Only a couple of blocks turned out to be several. By the time Jake found Java the Hut, he had forgotten the coffee instructions. “Colombian double chocolate,” he said.

“Dude!” the guy at the register exclaimed as he scratched around the earring in his nose. “Colombian double chocolate au lait?”

That stumped him. “Whatever you got. Oh, with nutmeg,” he said, proud he had remembered that, anyway. When he emerged at least a quarter of an hour later (the double chocolates had to wait behind everyone else, apparently) with his extra-wide whatever wrapped securely in a heat-containing cardboard sleeve, he was acutely conscious of how much additional time he had lost in the course of being a good guy. He arrived in something of a huff at the house on North Boulevard a full forty minutes after he had walked out the door, no t hank s to Miss Double Trouble Mocha, and paused now to listen for any signs of out-and-out insanity. Hearing none, he rapped lightly on the door.

No answer.

Jake knocked again for good measure, and when she didn't answer, opened the door and cautiously peeked inside. It appeared empty.

Very carefully, he stepped inside, looked around. Maybe she'd left. Well, hell, she might have at least left a note since he had gone to so much trouble to get her a hot chocolate thing. With a sigh of exasperation, he walked through the kitchen to the dining table and set the coffee down.

That was when he noticed his doughnuts were missing. Not missing, as in disappeared, but missing as in eaten. There was nothing left of the five plain glazed doughnuts he had brought for his mid-morning snack except an empty sack and a few glazed crumbs.

He was still trying to absorb how a woman as svelte as Robin Lear could consume so many doughnuts—without even asking, for Pete's sake—when he heard a noise that

sounded remarkably like a snore. Jake looked down the hall, toward the bedroom, the only other furnished room in the house.

There it was again.

He walked quietly down the corridor, cautiously approaching the open bedroom door, and as he neared it, he could hear the sound of someone in the throes of a very deep sleep. He paused at one side of the open door, his back to the wall (just in case), then leaned over slowly and peeked inside.

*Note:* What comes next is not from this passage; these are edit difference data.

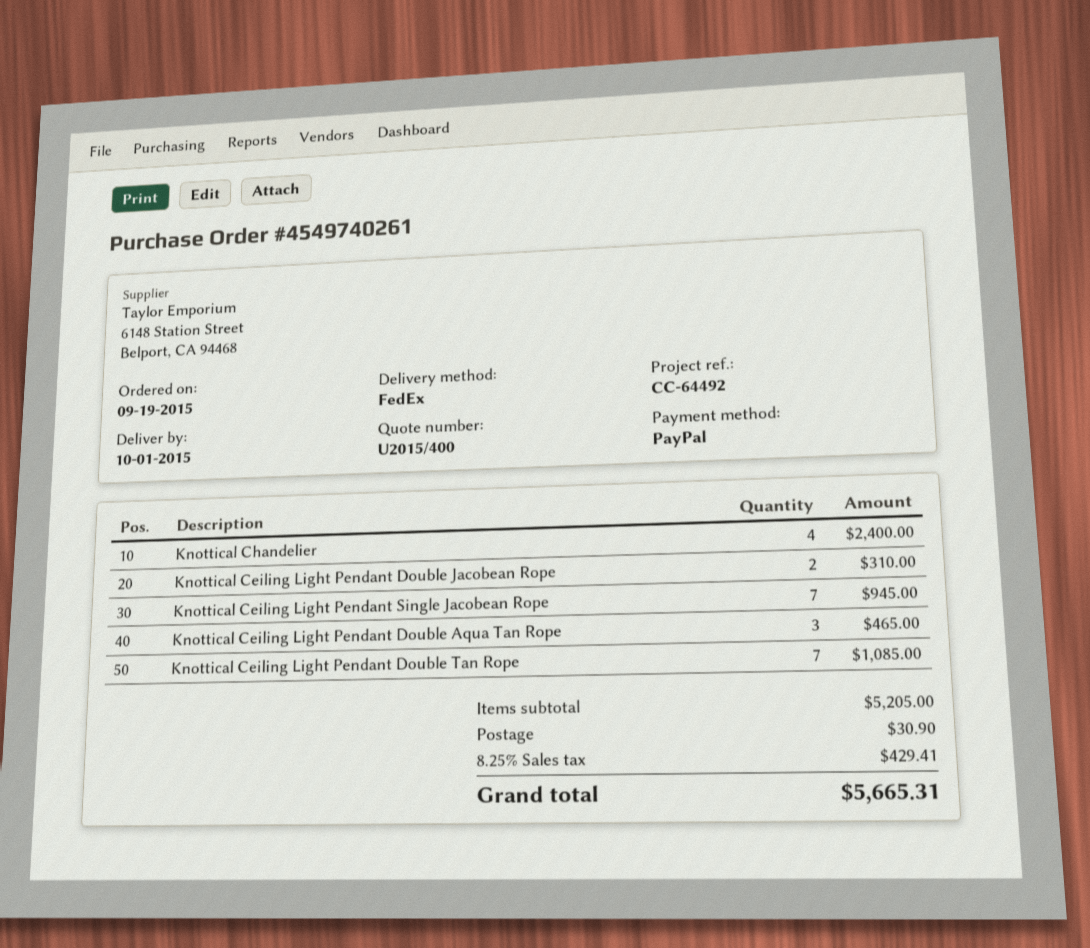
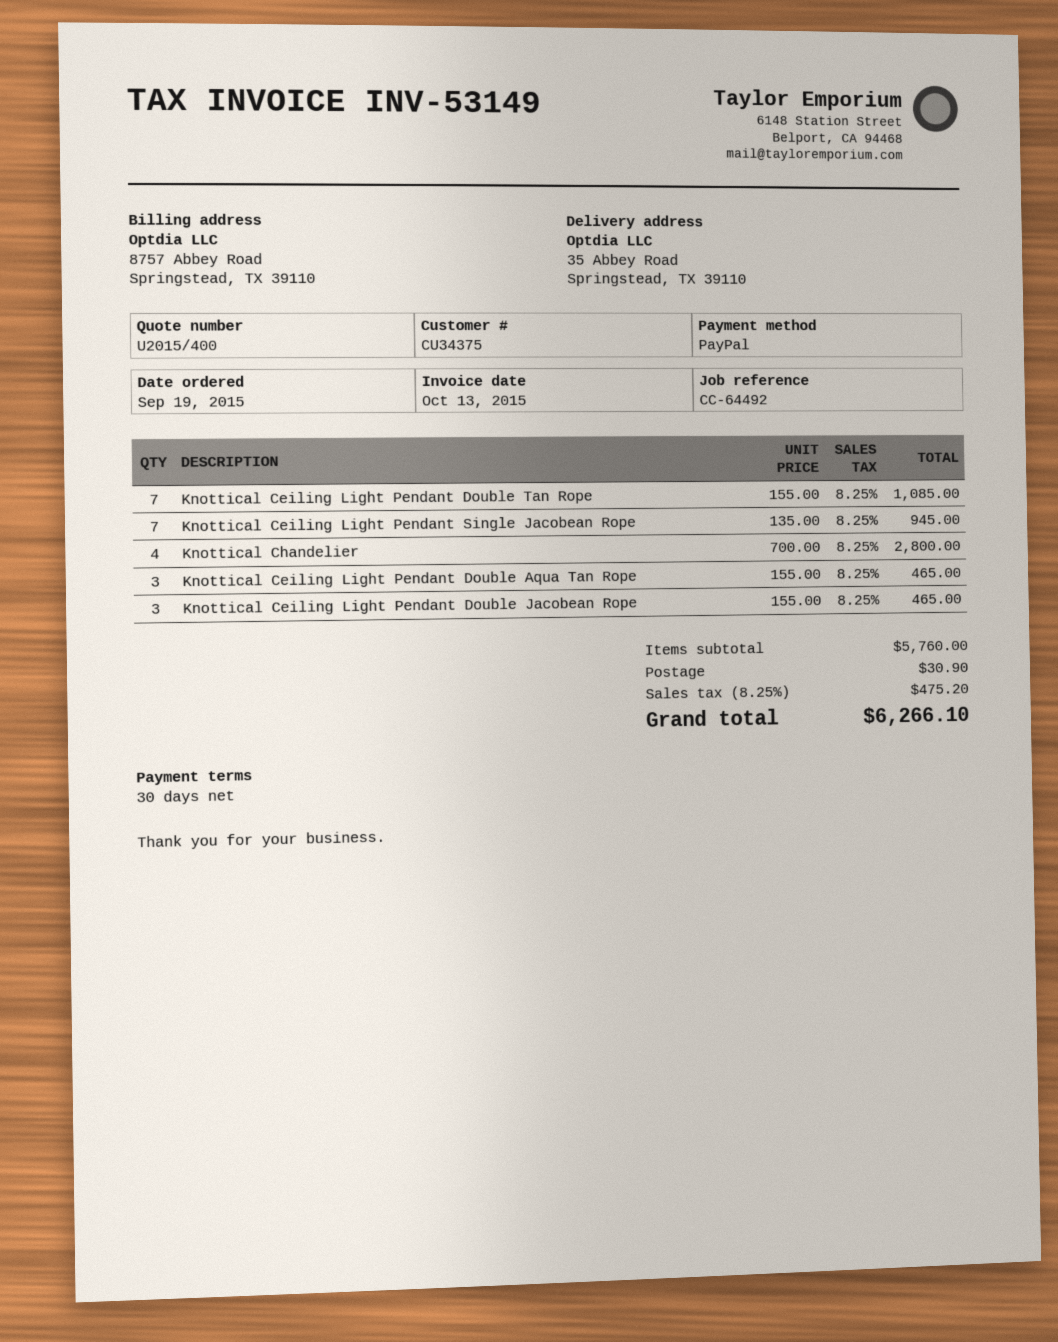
Knottical Chandelier: 4 for 2400.00 -> 4 for 2800.00
Knottical Ceiling Light Pendant Double Jacobean Rope: 2 for 310.00 -> 3 for 465.00
subtotal: 5205.00 -> 5760.00
tax: 8.25% = 429.41 -> 8.25% = 475.20
total: 5665.31 -> 6266.10

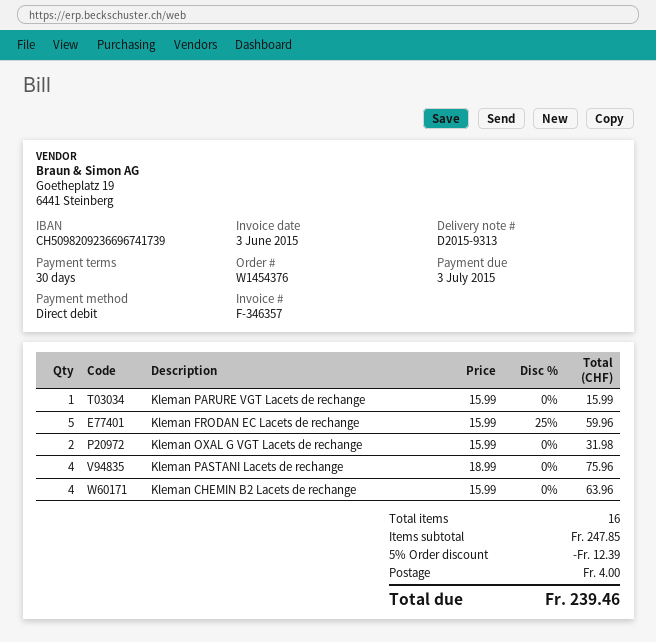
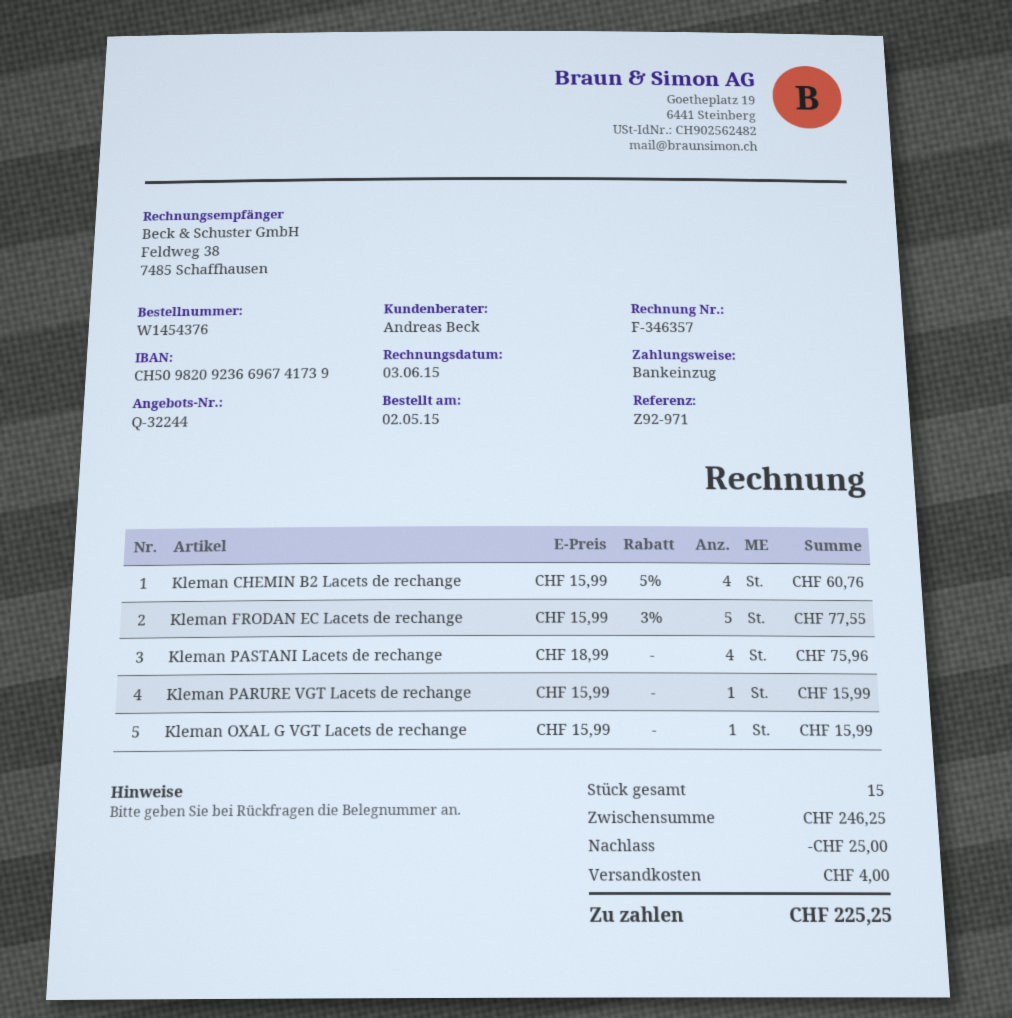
Kleman FRODAN EC Lacets de rechange: 5 x 15.99 - 25% = 59.96 -> 5 x 15.99 - 3% = 77.55
Kleman OXAL G VGT Lacets de rechange: 2 x 15.99 = 31.98 -> 1 x 15.99 = 15.99
Kleman CHEMIN B2 Lacets de rechange: 4 x 15.99 = 63.96 -> 4 x 15.99 - 5% = 60.76
total quantity: 16 -> 15
subtotal: 247.85 -> 246.25
discount: 12.39 -> 25.00
total: 239.46 -> 225.25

Robin Lear was lying, facedown, atop the brocade coverlet on her bed, her arms flung wide. Her feet hung off the end and her hair was a mess of wet curls. But even more startling, she wore—and Jake had to look carefully to make sure he wasn't seeing things—red pajamas covered in dozens of Curious George heads. Yep, that was Curious George, all right. But just his head(s).

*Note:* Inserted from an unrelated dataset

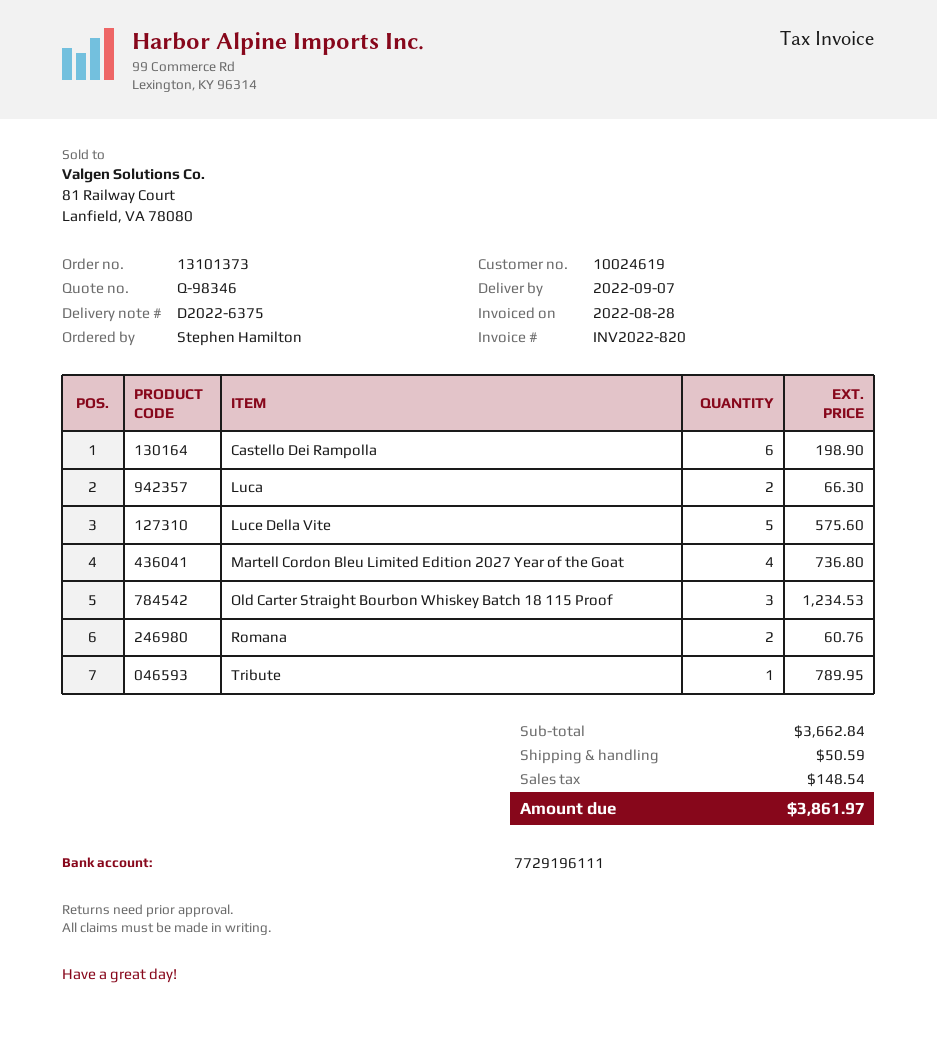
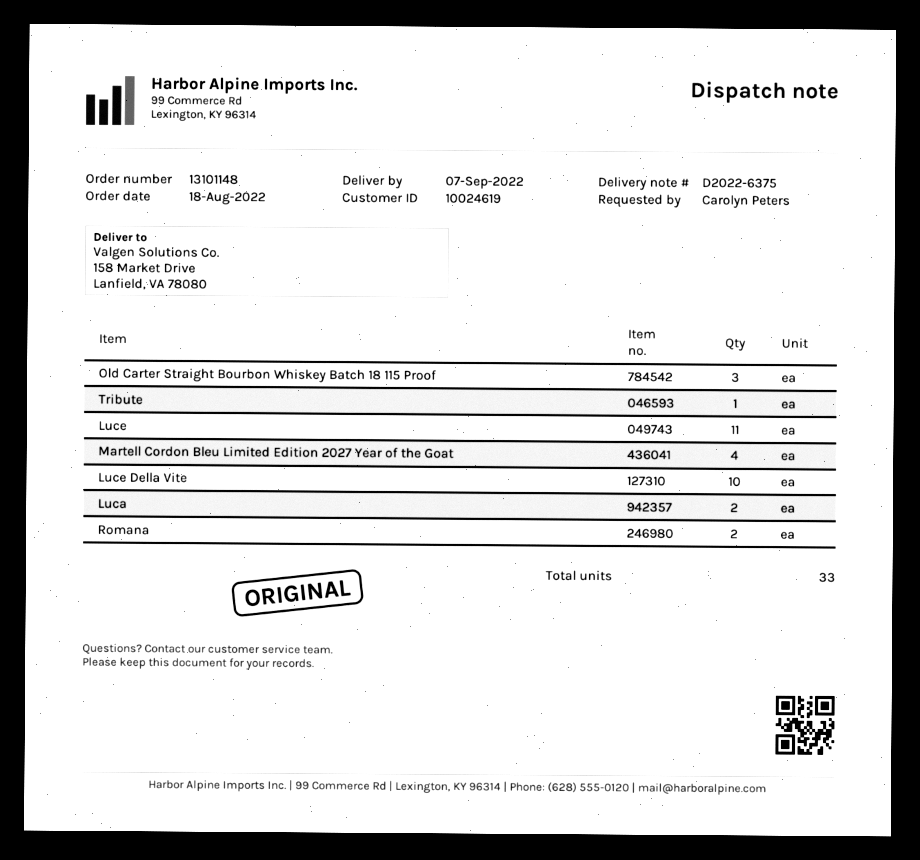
order number: 13101373 -> 13101148
ordered by: Stephen Hamilton -> Carolyn Peters
Castello Dei Rampolla: 6 -> none
Luce Della Vite: 5 -> 10
Luce: none -> 11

Robin didn't hear him, and in fact, he rather doubted she would have heard a nuclear blast in the adjoining bathroom. The barracuda was dead to the world, and he couldn't help worry for a moment that she might suffocate, facedown as she was, but then she moved and turned her head to rest on one cheek instead of her face. It struck him then that in sleep, with her mouth shut, the ballbuster was actually a very pretty woman.